**Directions:** Report each line of the data that includes the word "Flask".

**Records to use:**
════════════════════

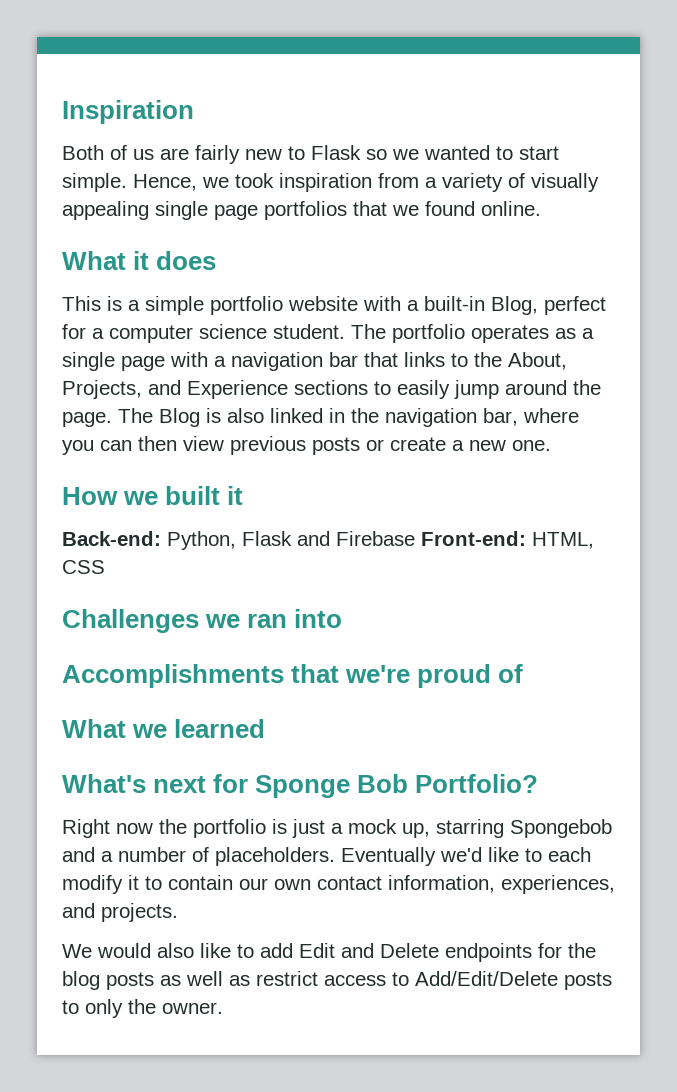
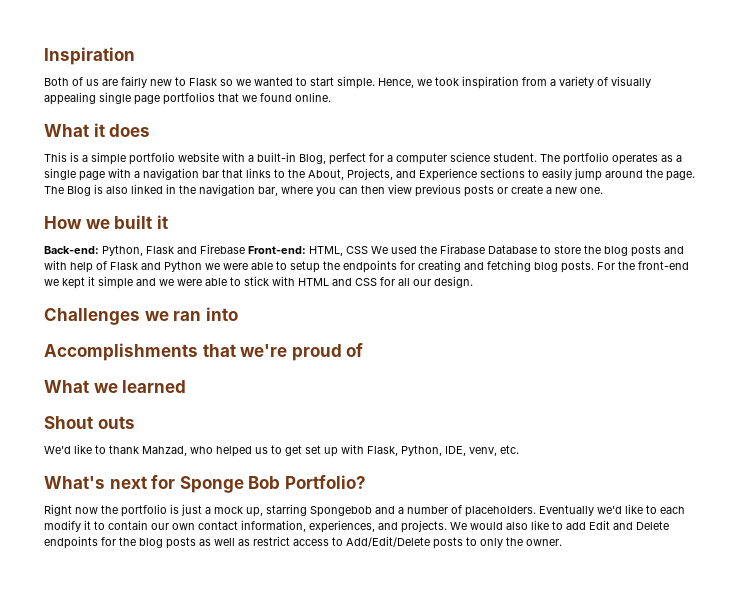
(105, 567) none -> [371,244,684,257] [44,260,689,273] [44,276,473,289] We used the Firabase Database to store the blog posts and with help of Flask and Python we were able to setup the endpoints for creating and fetching blog posts. For the front-end we kept it simple and we were able to stick with HTML and CSS for all our design.
(266, 728) none -> [44,416,135,429] [44,444,519,457] // Shout outs // We'd like to thank Mahzad, who helped us to get set up with Flask, Python, IDE, venv, etc.
(178, 912) // -> (447, 526) none

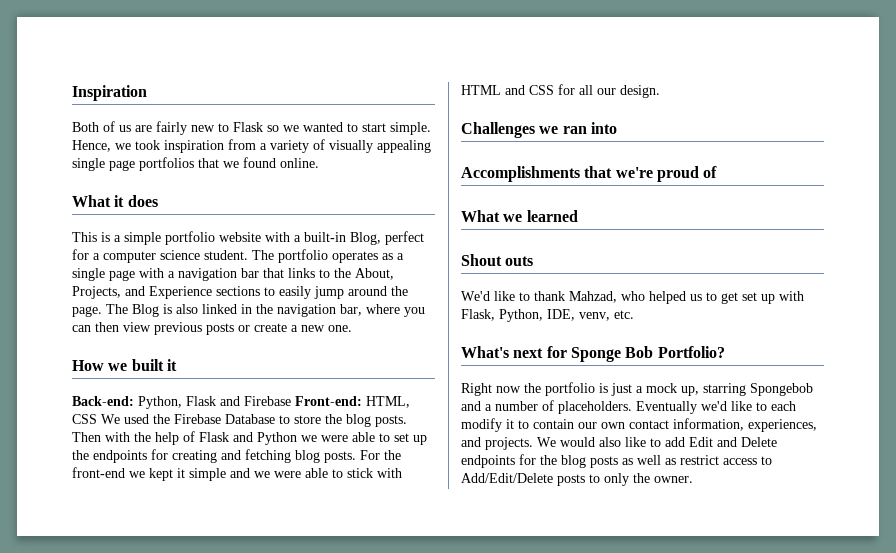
[440,244,485,254] Firabase -> [174,414,221,424] Firebase
[631,245,684,257] [44,260,67,270] posts and with -> [375,415,407,427] [72,432,151,442] posts. Then with the
[290,261,320,273] setup -> [394,433,427,445] set up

════════════════════

**Written answer:**
(105, 567) none -> [371,244,684,257] [44,260,689,273] [44,276,473,289] We used the Firabase Database to store the blog posts and with help of Flask and Python we were able to setup the endpoints for creating and fetching blog posts. For the front-end we kept it simple and we were able to stick with HTML and CSS for all our design.
(266, 728) none -> [44,416,135,429] [44,444,519,457] // Shout outs // We'd like to thank Mahzad, who helped us to get set up with Flask, Python, IDE, venv, etc.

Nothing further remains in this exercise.